With 50 years of Bond about to pass by, “Skyfall” establishes a direction for Bond to take, especially within this modern age. The cool gadgets that were often a staple of the Bond films are apparently now nothing more than memories of the past, and the film acknowledges this. Q (Ben Whishaw) dismisses such gadgets, saying, “We don’t really go in for [those] anymore.” However, the film does make various nods to its series’ history, which devout Bond fans will undoubtedly enjoy. “Skyfall” draws a fine, respectful equilibrium between 007’s history and what it wants to achieve, and impressively moves forward, with the characters of Mallory, Eve and Q — adeptly portrayed by Fiennes, Harris and Whishaw respectively — enjoying significant roles in this process.

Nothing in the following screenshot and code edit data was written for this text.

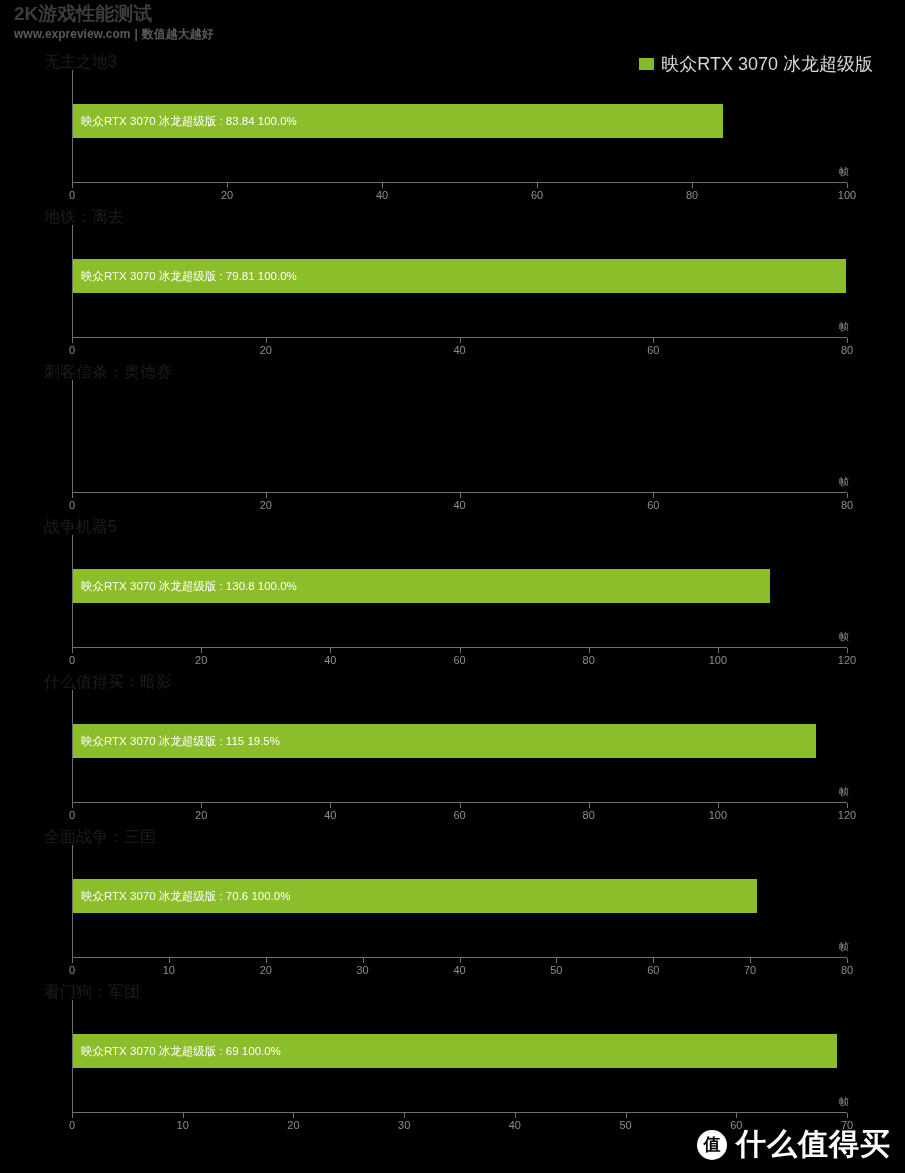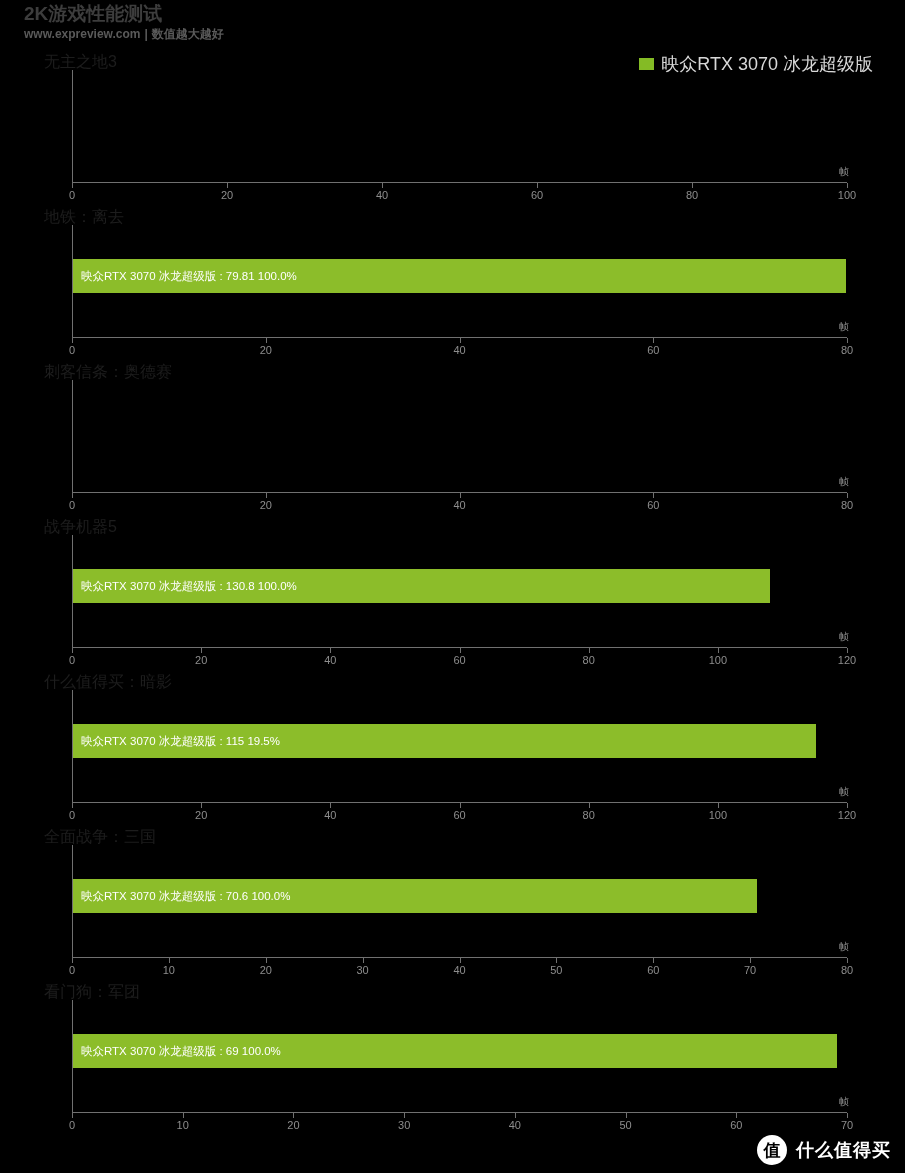"2K游戏性能测试" .header { padding: 3px 0 0 24px -> 3px 0 0 14px }
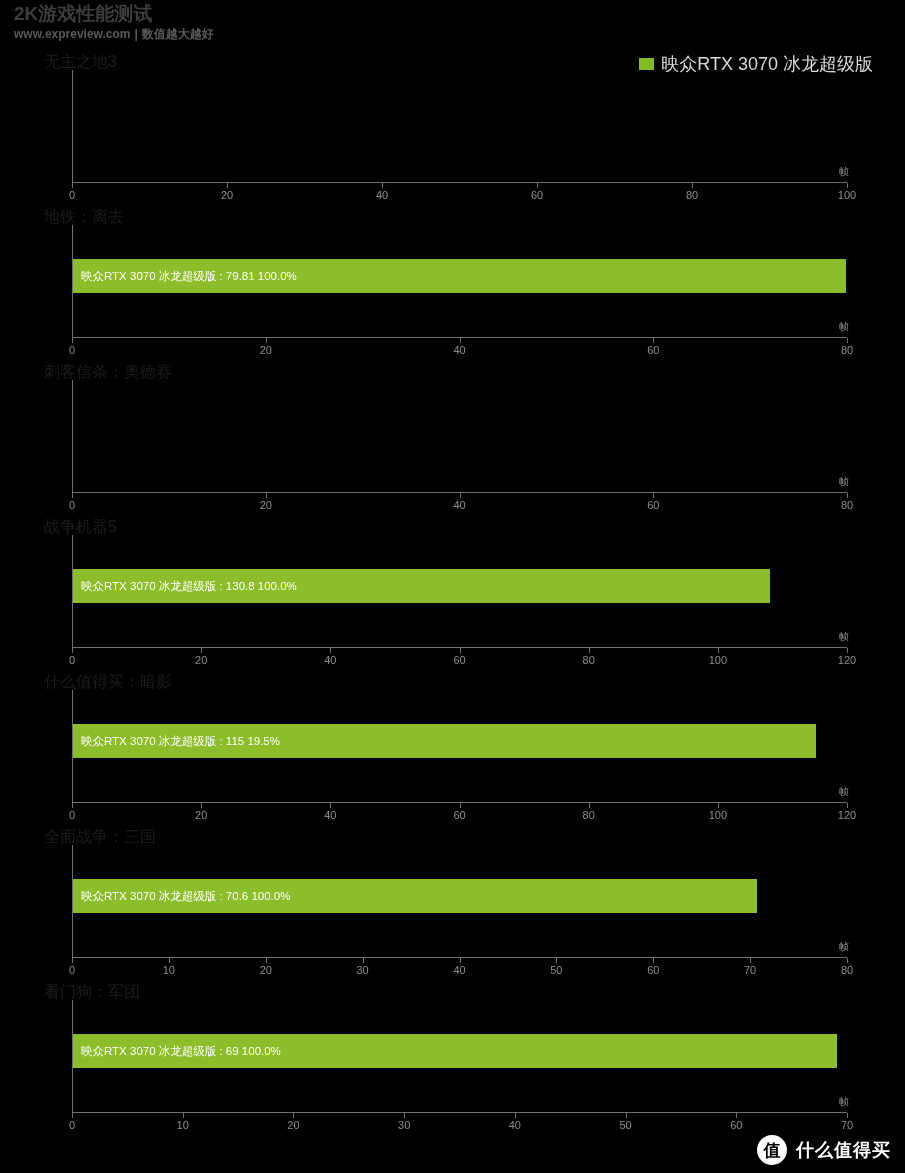"映众RTX 3070 冰龙超级版 : 83.84" div.bar-row { html: none -> <div> <div> <span>映众RTX 3070 冰龙超级版 : 83.84 100.0%</span> </div> </div> }
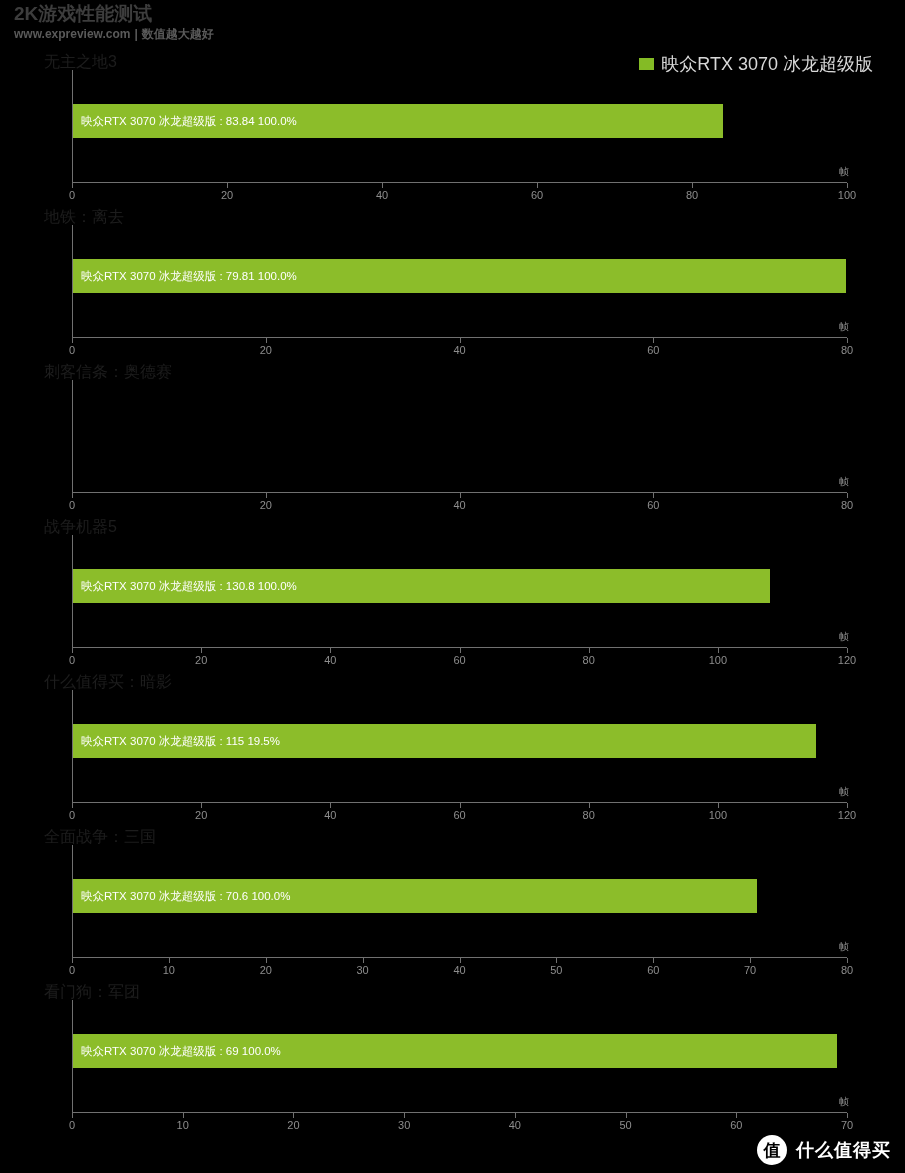"什么值得买" .wm-text { font-size: 18px -> 30px }
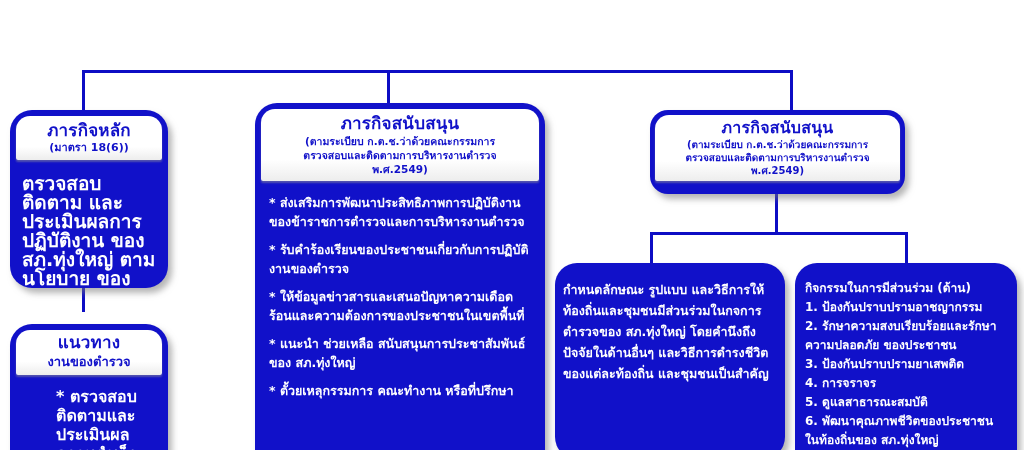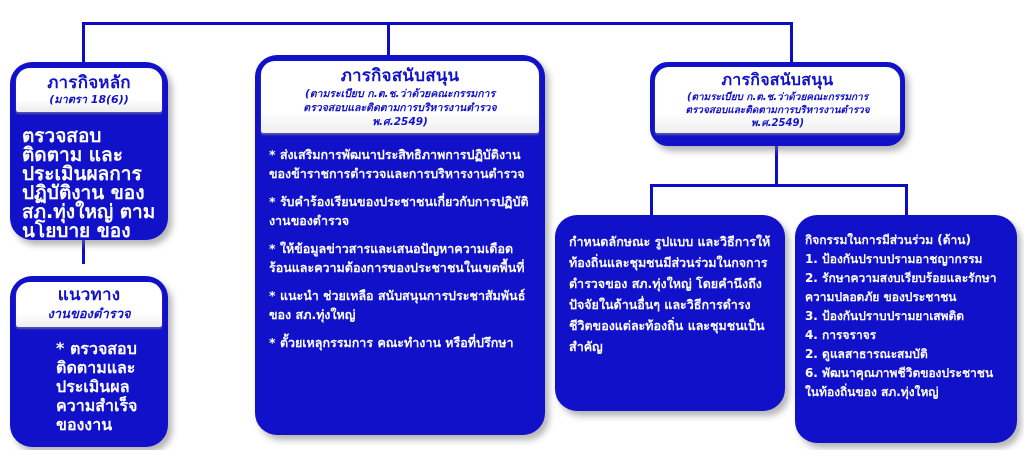"ภารกิจหลัก" #stage { margin-top: none -> 48px }
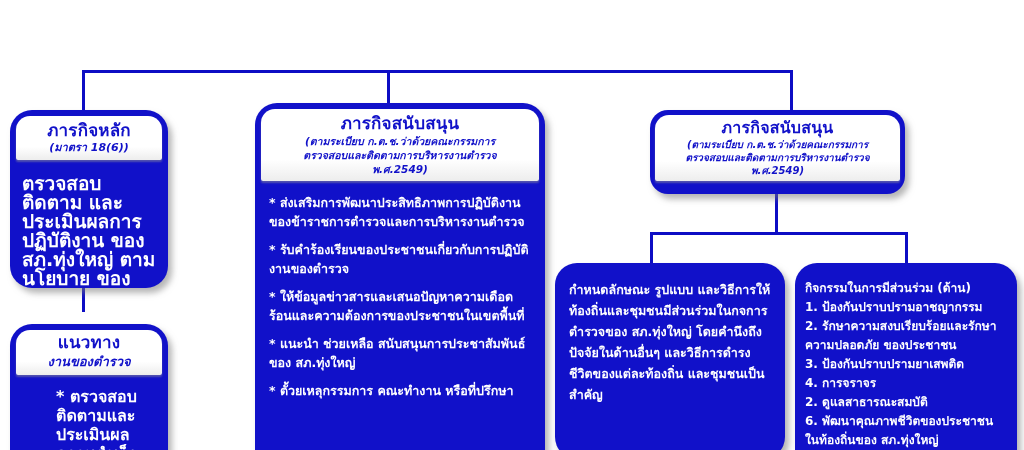"(มาตรา 18(6))" .head-sub { font-style: italic -> none }
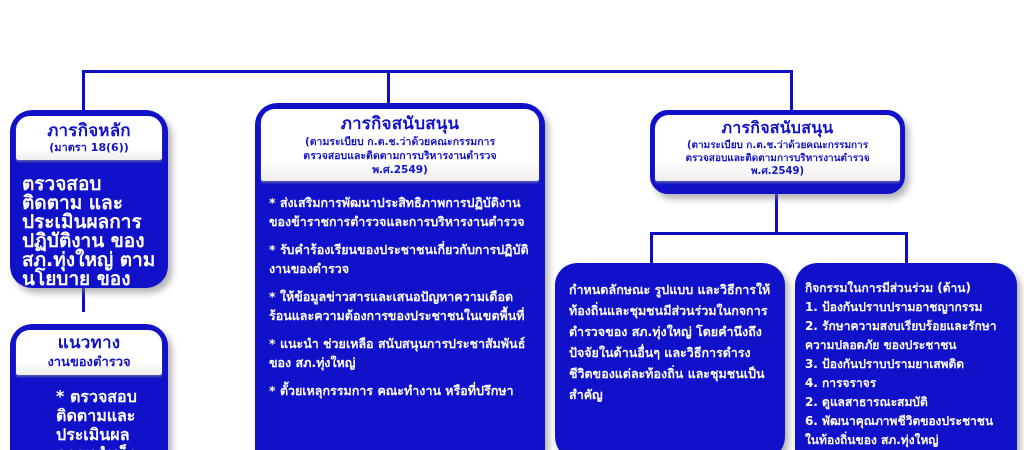"กำหนดลักษณะ รูปแบบ" #box-local .node-body { padding: 16px 14px -> 16px 8px }
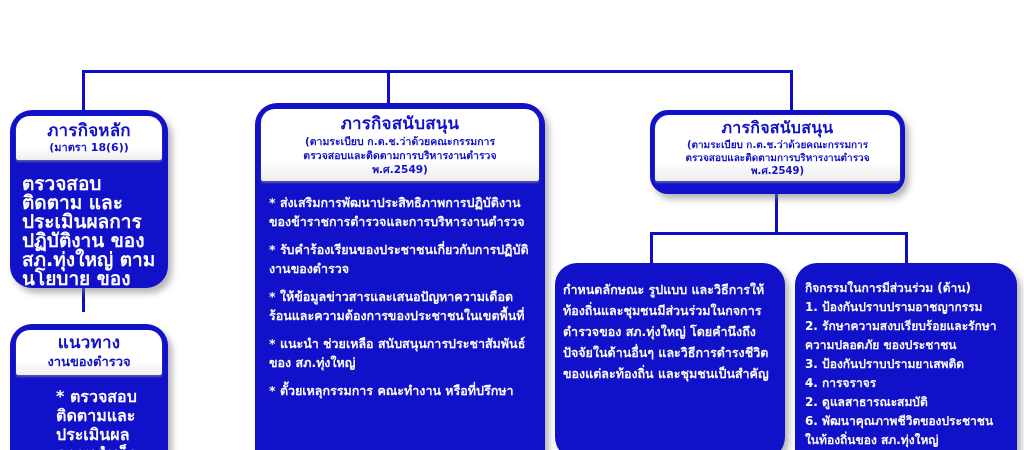"2. ดูแลสาธารณะสมบัติ" p { text: 2 -> 5 }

The film also sees the return of a great Bond villain — an element that arguably has been missing from the series since Sean Bean’s Alec Trevelyan from “Goldeneye.” Played by Javier Bardem, Raoul Silva is as charismatic and flamboyant as he is relentless and scary. While he doesn’t have plans for world domination, he does have a history with M and harbors resentment toward her. With such a personal vendetta, Silva is extremely dangerous and aggressive, capable of being on par with Bond and MI6. However, the story treats him more as a tragic character than a cruel lunatic, and surprisingly gives him some leeway to accomplish his goals. Silva is a villain to be reckoned with, and Bardem, who sinks his teeth into the role with delicious gusto, brings forth a terrific performance.

Director Sam Mendes handles his first true action film with finesse. What’s extraordinary about “Skyfall” is its balance between pulsating, well-choreographed action and dialogue-driven interaction between the characters, in which the characters’ personalities come to light, in addition to its comfortable, steady pacing.

Complementing the fantastic story and characters is an exquisite look and sound, and “Skyfall” is a technical marvel. Master cinematographer Roger Deakins creates such gorgeous imagery, especially with a futuristic-looking, neon-blue sequence set in Shanghai, China, and captures even the most frenetic action with a stable picture. Composer Thomas Newman’s score is emotionally kinetic and supplements the mood in each scene. In the opening credits sequence, Adele’s voice lifts the film’s theme song to soaring heights.

“Skyfall” is a crowning achievement of the Bond series, as it provides an unprecedented emotional narrative and resonance, which truly enhances a package of an assured direction, memorable characters, outstanding performances and breathtaking style. Indeed, Bond looks set to enjoy another 50 years in cinema.